# Orcs with Rings



## ZehnWaters (Oct 11, 2022)

Why didn't Sauron give rings to the Orcs? Were they sufficiently enslaved? Would they not have made suitable "wraiths"? Did he not want them to increase in power? We know Sauron had reclaimed 3 of the Dwarf rings


----------



## 🍀Yavanna Kementári🍀 (Oct 11, 2022)

The Orcs were already under his control - yet, it seems they lacked the potency of falling under Sauron's deceit like the Edain did. The hearts of the Edain were easily moved and deceived. Remember that Orcs were corrupted Eldar, and since the Eldar rejected many evil devises that came their way, it seems unlikely that the Orcs would have been a wise choice.


----------



## ZehnWaters (Oct 11, 2022)

Nienna Qalme-Tári said:


> The Orcs were already under his control - yet, it seems they lacked the potency of falling under Sauron's deceit like the Edain did. The hearts of the Edain were easily moved and deceived. Remember that Orcs were corrupted Eldar, and since the Eldar rejected many evil devises that came their way, it seems unlikely that the Orcs would have been a wise choice.
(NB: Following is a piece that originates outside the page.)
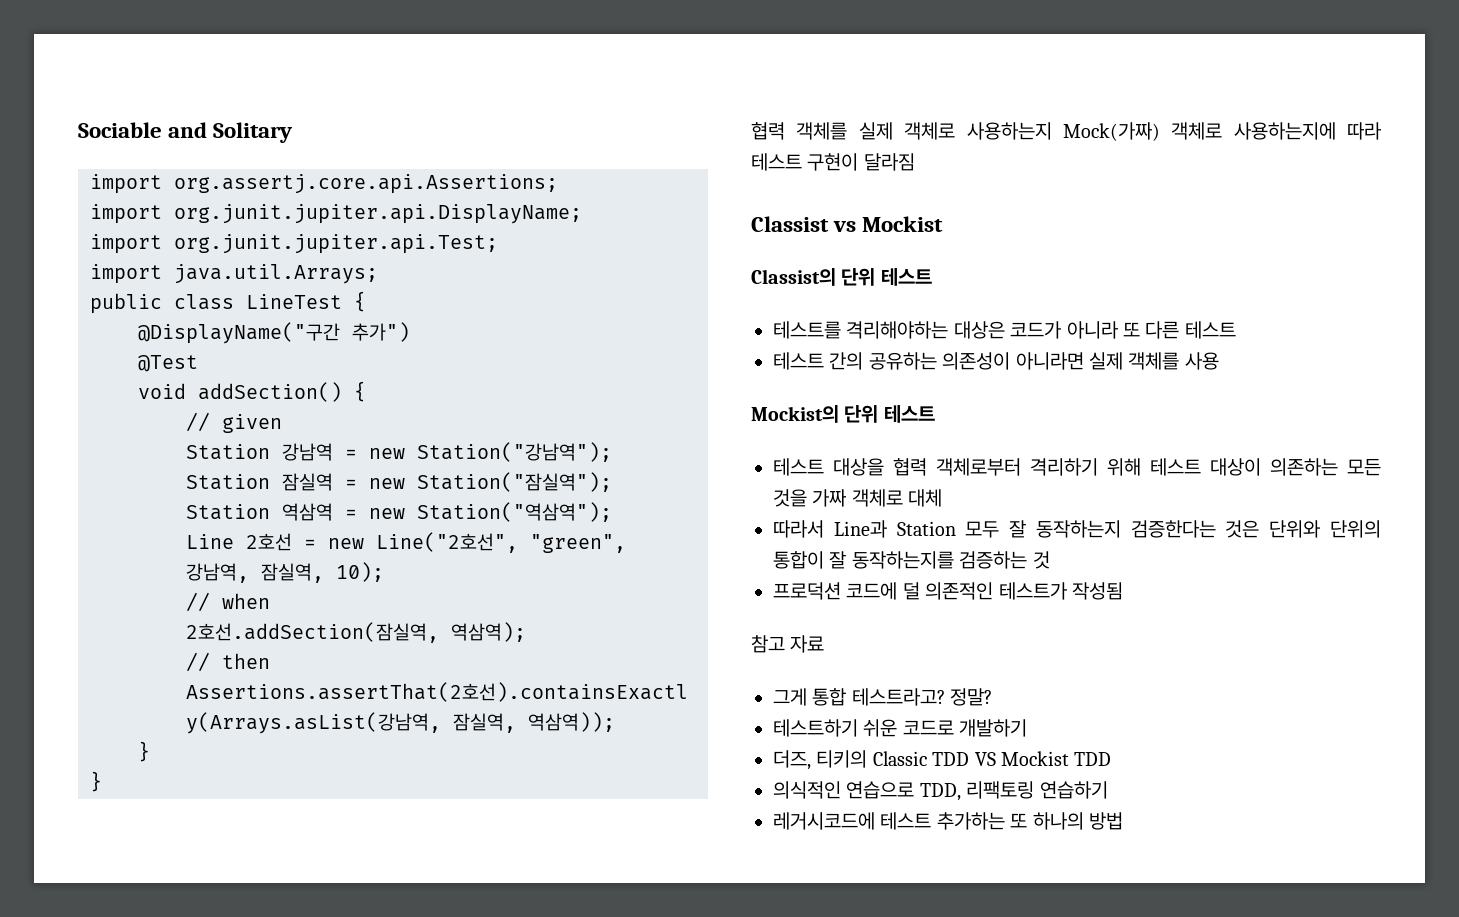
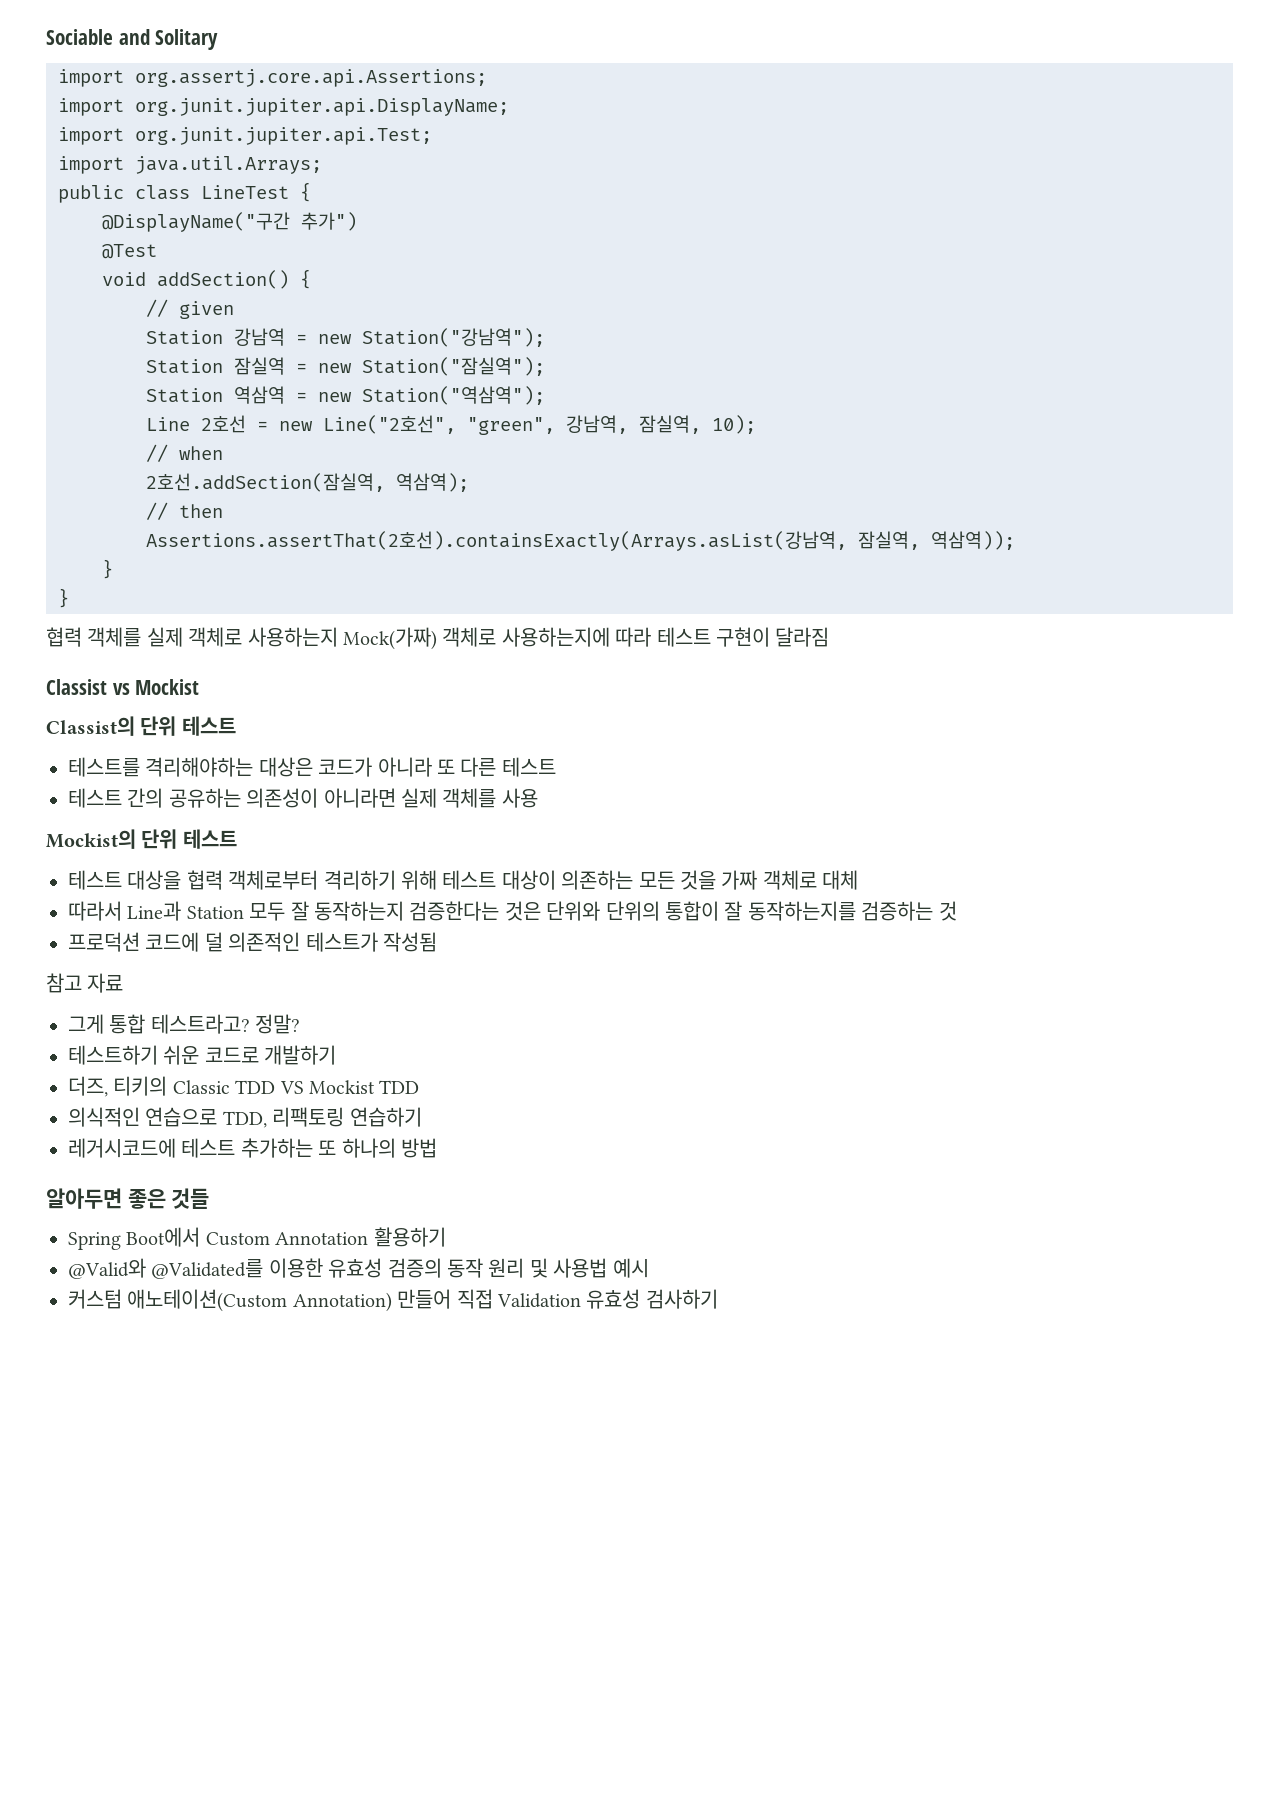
(1123, 821) none -> [46,1188,210,1209] [68,1227,446,1250] [68,1258,649,1279] [68,1289,718,1312] // 알아두면 좋은 것들 // Spring Boot에서 Custom Annotation 활용하기 // @Valid와 @Validated를 이용한 유효성 검증의 동작 원리 및 사용법 예시 // 커스텀 애노테이션(Custom Annotation) 만들어 직접 Validation 유효성 검사하기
Hm. I guess LotR does show orcs complaining about Sauron.


----------



## The Void (Oct 14, 2022)

Orcs complained about everything.


----------



## Ent (Oct 14, 2022)

ZehnWaters said:


> We know Sauron had reclaimed 3 of the Dwarf rings


Thanks for this comment sir ZenWaters. I thought the 3 dwarf rings were all consumed by Dragons. I'll have to check it out.


----------



## Ent (Oct 15, 2022)

ZehnWaters said:


> We know Sauron had reclaimed 3 of the Dwarf rings


Aha, yes yes. Got time for a little refresher. Indeed the dragons got 4 and Sauron reclaimed 3. The rings were ineffective on the Dwarves, except to make them into lust-a-lots (gold and precious stuff.)


----------



## Torr (Oct 20, 2022)

ZehnWaters said:


> Why didn't Sauron give rings to the Orcs? Were they sufficiently enslaved? Would they not have made suitable "wraiths"? Did he not want them to increase in power? We know Sauron had reclaimed 3 of the Dwarf rings


My problem with the last episode(8) was that Sauron helped the elves at all. The elves were about to leave middle earth and the all he would have had to control or defeat were the dwarves and humans ,Middle Earth would have been his. He could worry about how to get the elves after.


----------



## ZehnWaters (Oct 20, 2022)

Torr said:


> My problem with the last episode(8) was that Sauron helped the elves at all. The elves were about to leave middle earth and the all he would have had to control or defeat were the dwarves and humans ,Middle Earth would have been his. He could worry about how to get the elves after.


lol Yep. I think he might have wanted to control them rather than just letting them go? Hubris is often the downfall of many a villain.


----------